Installing an SSB isn 't difficult, but getting it to work well can be downright impossible at times! The installation itself is relatively straightforward - but you 'll need an antenna solution and a ground plane solution...
The most common antenna solution would be your backstay - so if you don 't have isolators at top and bottom of the backstay, you 'd need to have them installed. I 'm guessing this could be expensive and something that should be done by a rigging expert. An alternative would be a long whip antenna, but I 'm not sure how well these work for SSB...
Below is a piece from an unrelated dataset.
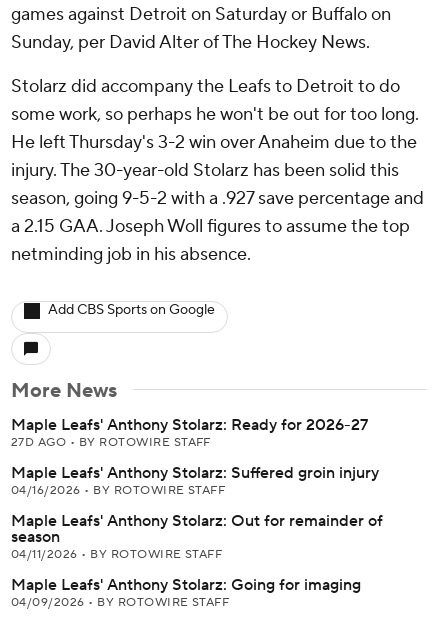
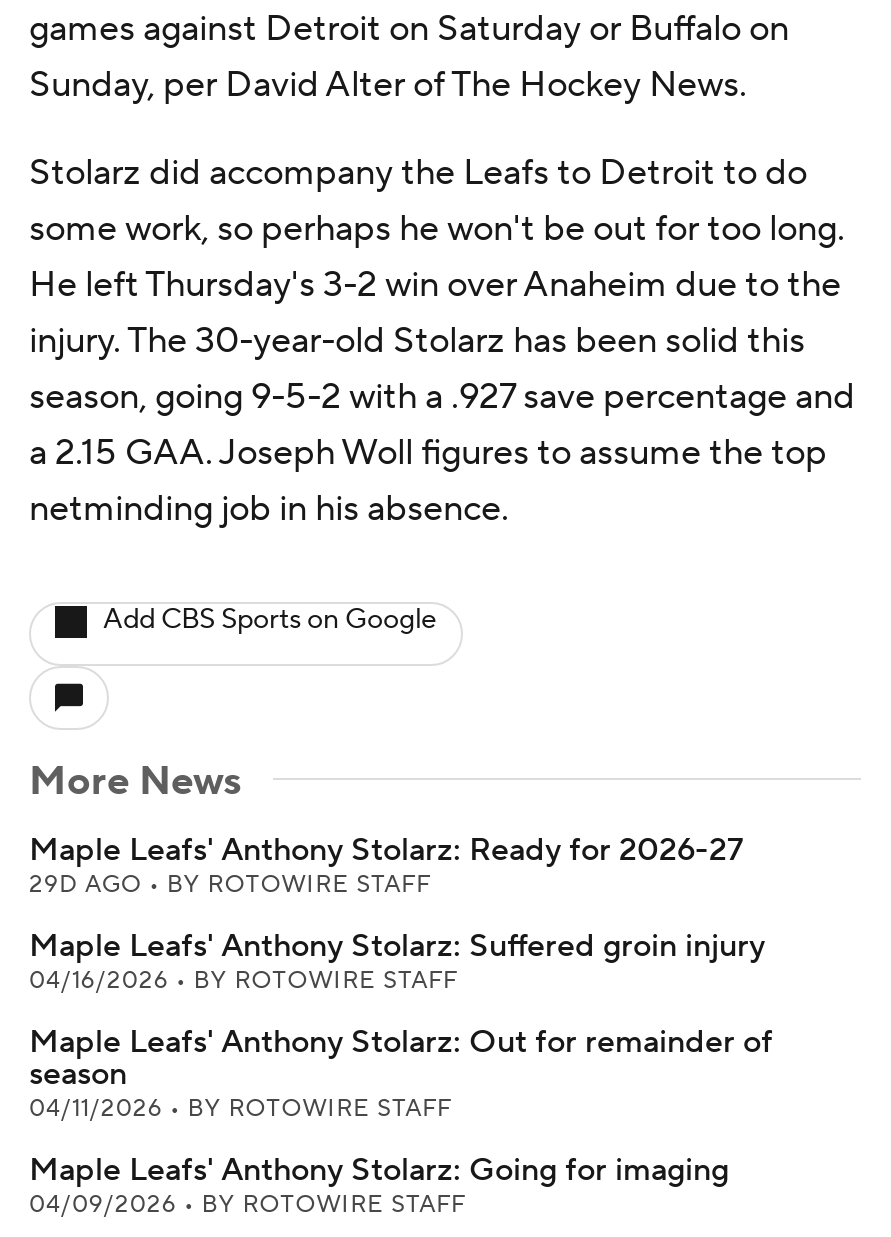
- 27D AGO • BY ROTOWIRE STAFF
+ 29D AGO • BY ROTOWIRE STAFF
Everything else is in my opinion best done by yourself - because it 's YOU that 's going to have to fine tune the details in order to get best reception and transmission. The good news is that it 's relatively simple - but best to follow the instructions!
The Ground plane (counterpoise) solution used to require a load of copper foil and copper mesh all over the boat - not easy - but these days there 's a good (not perfect) solution - a KISS counterpoise which is extremely easy to install.
Most new SSB 's are Icom 801/802 - as far as I know they are the same - but I guess it 's possible that the UK version may come with fewer pre-programmed stations - but you should be able to program them all...
Once installed, the difficulties start - trying to improve upon the reception. You need to identify and isolate all the electrical noise generators in the boat... this can take time and patience!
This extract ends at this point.